The Risk of Regional Instability
A society where half the population is denied basic healthcare and protection is a society that cannot rebuild. By failing to support the health and empowerment of Yemeni women, the international community is effectively stalling the country’s potential for post-conflict recovery. Peace is not merely the absence of bombs; it is the presence of functioning social infrastructure. Without this, Yemen remains a volatile vacuum, susceptible to further exploitation and suffering.
Conclusion: A Call for Renewed Commitment
The crisis in Yemen is a test of the international community’s moral consistency. If humanitarian aid is truly based on need rather than the political visibility of a conflict, then the funding of UNFPA programs in Yemen should be a top-tier priority.

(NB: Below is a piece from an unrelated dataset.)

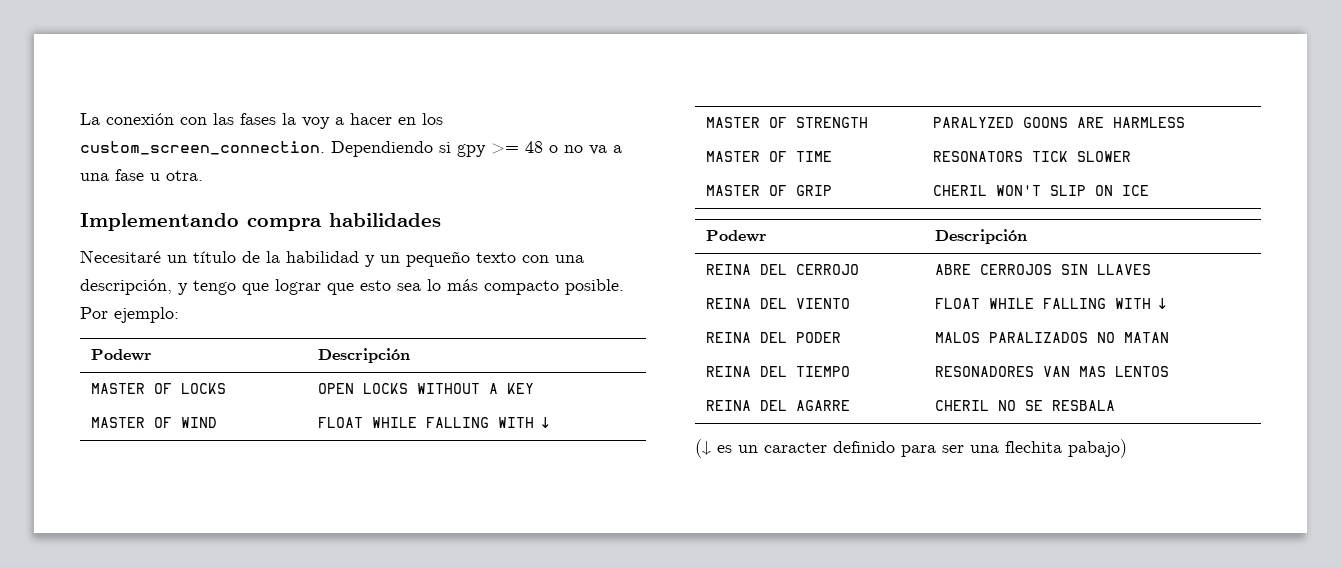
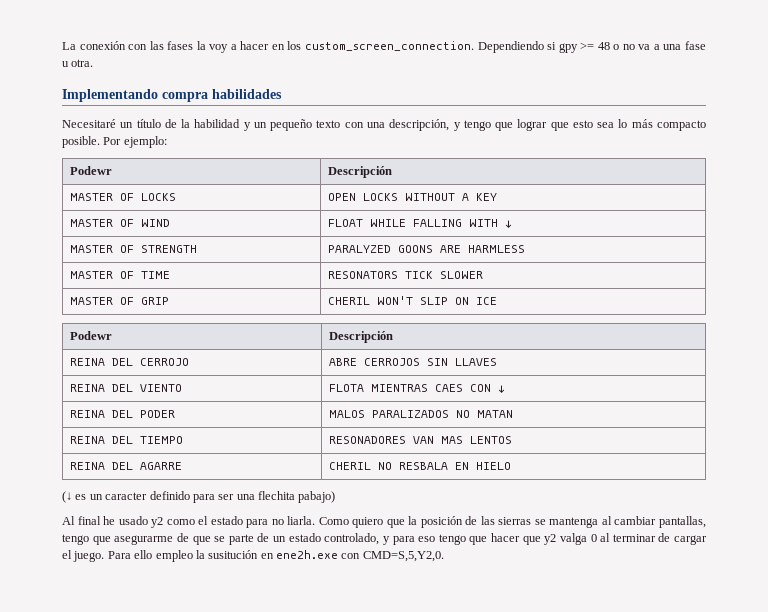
[934,298,1151,309] FLOAT WHILE FALLING WITH -> [329,384,492,392] FLOTA MIENTRAS CAES CON
[1024,400,1043,411] SE -> (393, 466) none
(1115, 405) none -> [455,462,512,470] EN HIELO
(1127, 448) none -> [62,516,707,528] [62,533,707,545] [62,550,444,562] // Al final he usado y2 como el estado para no liarla. Como quiero que la posición de las sierras se mantenga al cambiar pantallas, tengo que asegurarme de que se parte de un estado controlado, y para eso tengo que hacer que y2 valga 0 al terminar de cargar el juego. Para ello empleo la susitución en ene2h.exe con CMD=S,5,Y2,0.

The "forgotten crisis" label is a indictment of the global news cycle, but it is also a call to action. The data is clear, the solutions are known, and the cost of inaction is documented in the lives of those who perish daily in clinics without supplies. As Mr. Galtieri continues to advocate for the prioritization of lifesaving care, the international community stands at a crossroads: continue the current path of austerity, which guarantees the suffering of millions, or reaffirm the commitment to the basic, universal right to health and safety for the women and girls of Yemen.
The lives of thousands of mothers and their infants hang in the balance. For them, the debate in New York is not a political exercise—it is a matter of life and death. The question remains: will the world listen before the silence in Yemen becomes absolute?